Ritorna ai domiciliari Franco Muto, uno dei boss più longevi della ‘ndrangheta

Figura dominate della criminalità organizzata del Cosentino, il “re del pesce” aspetterà a casa il nuovo riesame imposto dalla Cassazione.

Cosenza – Franco Muto, noto come il “re del pesce”, ha lasciato il carcere per scontare ai domiciliari la pena residua per associazione mafiosa. L’84enne, figura dominante della criminalità organizzata a Cetraro, nel Cosentino, ha mantenuto per anni un alloggio popolare nonostante le ingenti ricchezze accumulate, come emerso dalle indagini giudiziarie.

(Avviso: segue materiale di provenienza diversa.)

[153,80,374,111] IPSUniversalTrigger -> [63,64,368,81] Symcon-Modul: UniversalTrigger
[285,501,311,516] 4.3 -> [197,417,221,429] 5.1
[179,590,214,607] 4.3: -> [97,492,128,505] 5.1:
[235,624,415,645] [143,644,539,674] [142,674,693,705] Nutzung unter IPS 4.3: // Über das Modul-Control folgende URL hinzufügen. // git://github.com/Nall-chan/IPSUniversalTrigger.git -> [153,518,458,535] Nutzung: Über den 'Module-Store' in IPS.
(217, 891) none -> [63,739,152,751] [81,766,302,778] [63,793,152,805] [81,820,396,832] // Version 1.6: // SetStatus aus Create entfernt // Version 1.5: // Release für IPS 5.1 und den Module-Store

La vicenda giudiziaria di Muto ha avuto una svolta nel 2023, quando il boss aveva ottenuto i domiciliari per ragioni di salute e di età avanzata. Tuttavia, la decisione era stata revocata dal Tribunale di Sorveglianza di Catanzaro, portando la difesa a presentare ricorso fino alla Cassazione. La Corte ha recentemente annullato il provvedimento, imponendo un nuovo riesame, con il risultato che Muto è stato autorizzato a tornare ai domiciliari in attesa di una decisione definitiva.

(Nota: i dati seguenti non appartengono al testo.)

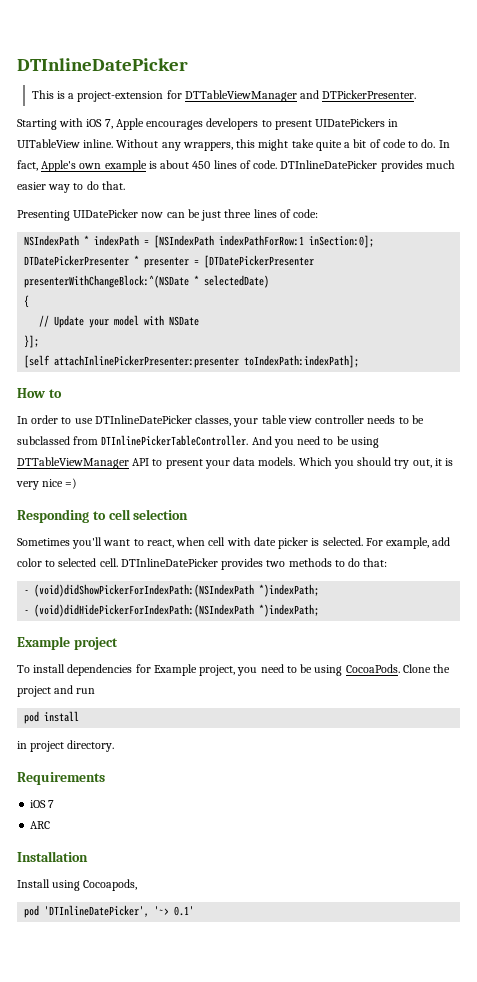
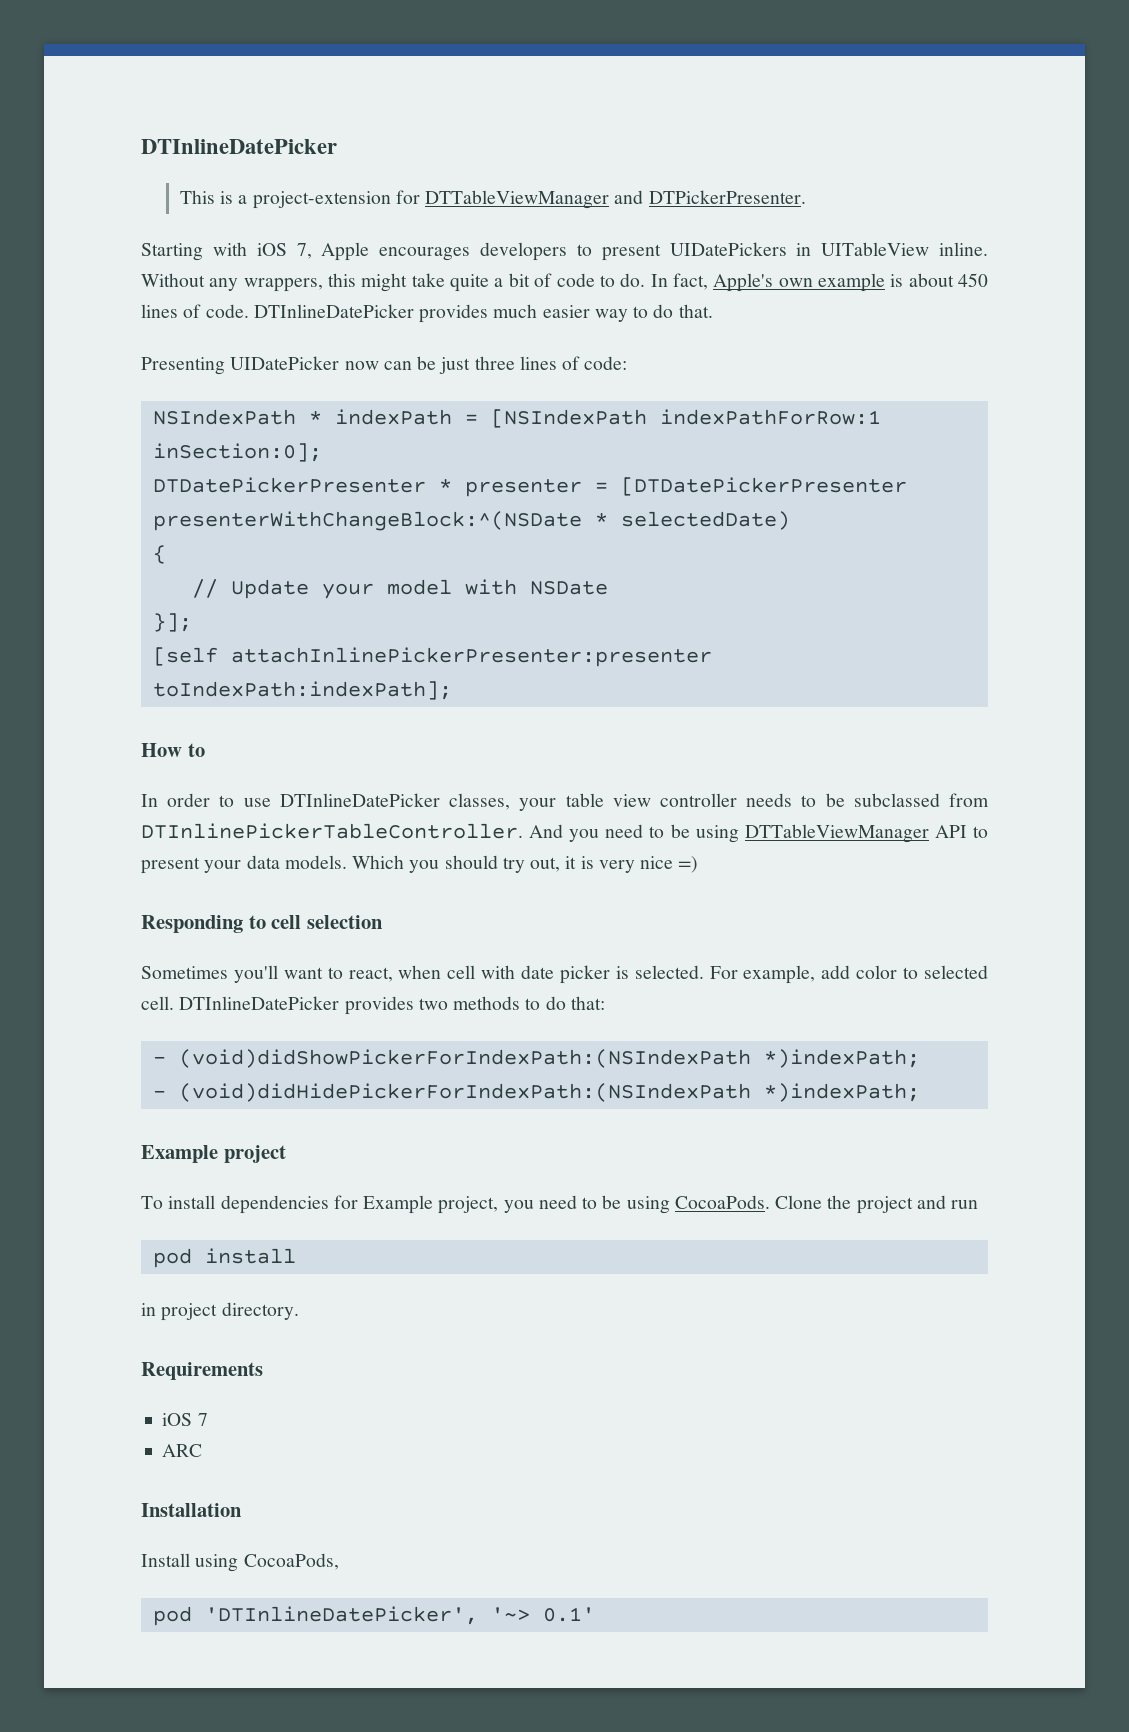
[83,879,138,891] Cocoapods, -> [243,1553,339,1570] CocoaPods,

Muto è considerato uno dei boss più longevi della ‘ndrangheta, a capo di un clan relativamente piccolo ma estremamente influente. Le indagini hanno evidenziato come abbia consolidato il suo controllo sul mercato ittico, settore chiave dell’economia locale, per poi estendere la sua influenza al turismo e agli appalti pubblici, grazie a rapporti con imprenditori e politici locali, alcuni dei quali sarebbero stati a libro paga dell’organizzazione criminale.

Un aspetto ancora poco chiaro riguarda il possibile coinvolgimento di Muto nella cosiddetta “‘ndrangheta invisibile”, la struttura di vertice che prende decisioni strategiche per l’intera organizzazione mafiosa calabrese. Secondo le testimonianze di alcuni collaboratori di giustizia, Muto avrebbe partecipato a importanti summit tra i clan calabresi e le famiglie mafiose siciliane, contribuendo a delineare le strategie della criminalità organizzata su scala nazionale e internazionale.

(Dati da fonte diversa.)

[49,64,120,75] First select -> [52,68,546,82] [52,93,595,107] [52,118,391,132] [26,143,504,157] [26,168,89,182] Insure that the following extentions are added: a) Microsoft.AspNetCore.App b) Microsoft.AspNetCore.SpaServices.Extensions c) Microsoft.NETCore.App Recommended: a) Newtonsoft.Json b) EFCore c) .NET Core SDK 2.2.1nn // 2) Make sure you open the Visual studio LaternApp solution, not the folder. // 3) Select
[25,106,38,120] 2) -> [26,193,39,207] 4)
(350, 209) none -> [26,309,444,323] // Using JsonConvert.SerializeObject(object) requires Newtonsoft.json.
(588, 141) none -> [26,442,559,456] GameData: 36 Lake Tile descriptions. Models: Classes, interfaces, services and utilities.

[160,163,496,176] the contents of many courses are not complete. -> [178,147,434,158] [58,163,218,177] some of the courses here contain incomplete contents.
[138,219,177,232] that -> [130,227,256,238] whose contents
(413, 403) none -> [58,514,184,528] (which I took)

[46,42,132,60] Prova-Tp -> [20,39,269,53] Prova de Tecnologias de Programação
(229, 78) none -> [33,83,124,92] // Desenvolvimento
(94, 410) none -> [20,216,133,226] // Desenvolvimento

Alcuni pentiti lo hanno anche collegato all’inquietante vicenda delle “navi dei veleni”, imbarcazioni cariche di rifiuti tossici e radioattivi affondate al largo delle coste calabresi, presumibilmente con il supporto di settori deviati dei servizi segreti. Le indagini su questo presunto traffico illegale non hanno mai portato a risultati concreti, spesso ostacolate da errori procedurali e silenzi forzati.

Tra le ombre che avvolgono la storia di Muto vi è anche l’omicidio di Giannino Losardo, funzionario del tribunale di Paola ed ex amministratore comunale di Cetraro. Losardo fu assassinato negli anni Ottanta per la sua battaglia contro le infiltrazioni mafiose negli appalti pubblici. Prima di morire, riuscì a pronunciare una frase significativa: “Tutta Cetraro sa chi mi ha sparato”. Le indagini dell’epoca indicarono Muto come il principale sospettato del delitto, ma non si arrivò a una condanna.